Eventually, in 690, Theodore, the last true Roman Archbishop of Canterbury dies and is buried at Canterbury, his legacy being the imposition of an imperial structure stronger than any individual incumbent and capable of being one day transferred as a 'methodology' to secular rule. Our history is often taught as if, when the Romans left in the early fifth century, Rome was no longer important to Britain. Nothing could be further from the truth. Although the secular imperial structure had gone, the Church of Rome ensured the reinstitution of its authoritarian imperial system and culture. Much of British history is about the creative tension between European or continental discipline and the more anarchic sense of local liberty and sovereignty of the natives - once again, the issue to be decided in a Referendum in 2017 or earlier. If the ideology is different - replace God-fearing obscurantism with an attempted liberal totalitarianism - the system is much the same. Theodore was to be succeeeded by Brihtwold, Abbot of Reculver, the first native Anglo-Saxon to be Archbishop, in 692/3 who seems to have been a bit of a nonentity. It is almost as if the Church could now feel comfortable that a native could be given charge of a structure bigger than he could ever be. The story of the constraints made on free-born Englishmen by the forces of discipline and order are captured in that event alone.
Meanwhile, there were complicated issues of heresy and orthodoxy that had seemed to require the commitment to the imperial model in the eyes of Rome, with the Celtic Church remaining in the background as an issue only recently resolved.

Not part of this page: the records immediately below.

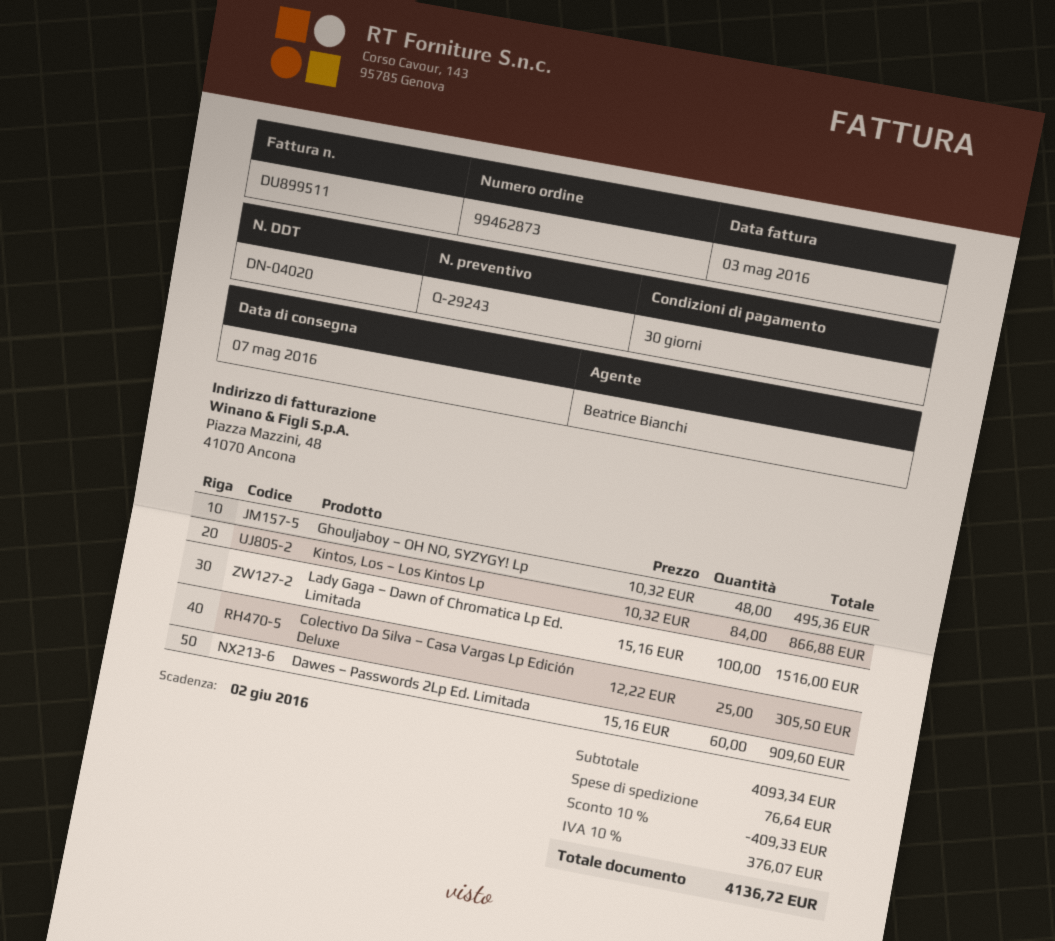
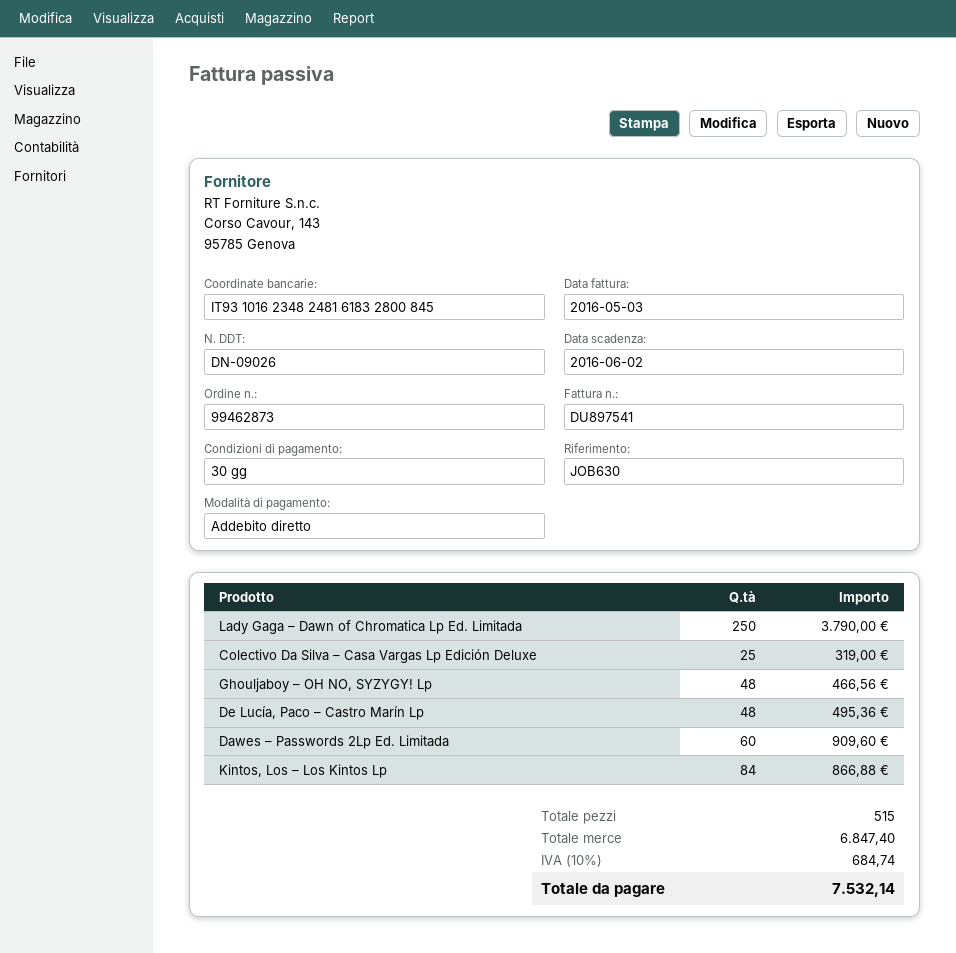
delivery note number: DN-04020 -> DN-09026
invoice number: DU899511 -> DU897541
Ghouljaboy – OH NO, SYZYGY! Lp: 48 for 495.36 -> 48 for 466.56
Lady Gaga – Dawn of Chromatica Lp Ed. Limitada: 100 for 1516.00 -> 250 for 3790.00
Colectivo Da Silva – Casa Vargas Lp Edición Deluxe: 25 for 305.50 -> 25 for 319.00
De Lucía, Paco – Castro Marín Lp: none -> 48 for 495.36
subtotal: 4093.34 -> 6847.40
discount: 10% = 409.33 -> none
shipping: 76.64 -> none
tax: 10% = 376.07 -> 10% = 684.74
total: 4136.72 -> 7532.14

There is, for example, a new Synod (680) presided over by Theodore at Hatfield arranged largely to deal with the Syriac monothelite controversy. I suppose we may ask nowadays whether we really care about these obscure disputes - in this case about whether Christ had one will and two natures - but they mattered at the time and were intimately related to power struggles within and outside the Church. The matter exercised the Papacy considerably as a strategic threat from the East and, like all heresies, it had to be extirpated wherever it popped up its head.
The Crypt at Hexham Abbey [1] |
And we should not forget our source for much of what we know about the period - the Venerable Bede, author of the 'Ecclesiastical History of the English Nation' (to be completed in 731), who was born in 673 and will report on the preceding centuries in the first part of the eighth century.